All that is made possible by a proprietary giant printing machine invented by Ma Yihe.

This world attention-grabbing wonder has prompted many to say this could be a game changer for the construction industry.

Fast, cost-effective for all brackets of income earners As a commentator Patrick Feeney in the video said: "I think this technology is going to change the way buildings are going to be built.

"It's going to be attractive to all income brackets.
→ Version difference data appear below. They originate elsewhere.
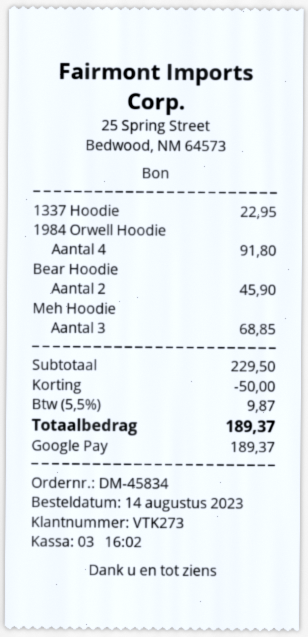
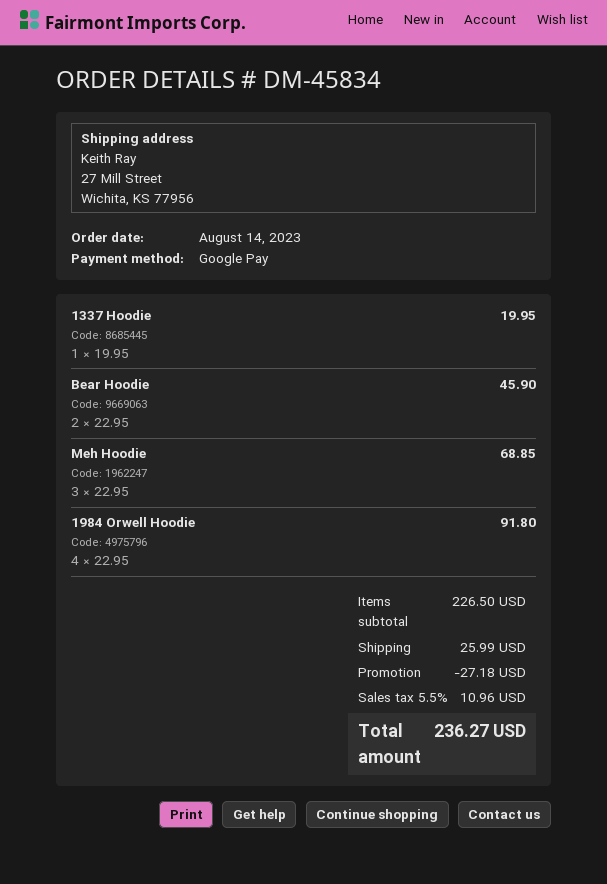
1337 Hoodie: 1 for 22.95 -> 1 for 19.95
subtotal: 229.50 -> 226.50
discount: 50.00 -> 27.18
shipping: none -> 25.99
tax: 5.5% = 9.87 -> 5.5% = 10.96
total: 189.37 -> 236.27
Low-income brackets for getting something quick and something they can be proud of, something that look nice and for upper-income brackets, they can have something more complex…"

At the end of video, Dr Chew noted the inevitable: "So you got a new technology to build houses – 3D printing – more or less like pre-fabrication but the wonderful thing is you can build a five-storey building in five days.

One floor per day, which is really fast, really cheap and use recycled materials, so it's green!"

"Green" because the use of recycled materials decreases the need for quarried stones and other materials, producing a construction method that is both environmentally-friendly and cost-effective.

For instance, it is claimed that this process saved 30 to 60 per cent of construction wastes, reduced production time between 50 to 70 per cent and saved labour cost by 50 to 80 per cent to produce a villa that cost only $161,000.

How the Shanghai-based technology works The 3D printer uses a mixture of ground construction and industrial wastes, with glass, tailings around a base of quick drying cement mixed with special hardening agent.

At the forefront of this technology is Shanghai-based WinSun Decoration Design Engineering Company which fabricates the parts in large pieces at its WinSun facility, as Dr Chew correctly pointed out.

The structures are then assembled on-site, complete with steel reinforcements and insulation as they must comply with the official building standards.

As seen from the video, the walls are printed hollow with zig-zagging patterns inside apparently to provide reinforcement and space for insulation.

As Dr Chew noted, the evolving technology "can do a lot of wonders".

Promising wonders The obvious wonder is, it is able to create entire structures out of multiple materials including concrete.

It can reduce the cost of owning a house by a long shot and makes repairs to damages less costly, it seems.

It promises to be an incredible and efficient way to build a house, saves a high percentage of construction wastes and labour cost.

The question is whether the technology can do much larger scale construction, such as bridges and sky scrappers with similar cost and speed advantages.

So far it hasn't happened but it is not hard to imagine they are working hard to deliver that eventual outcome.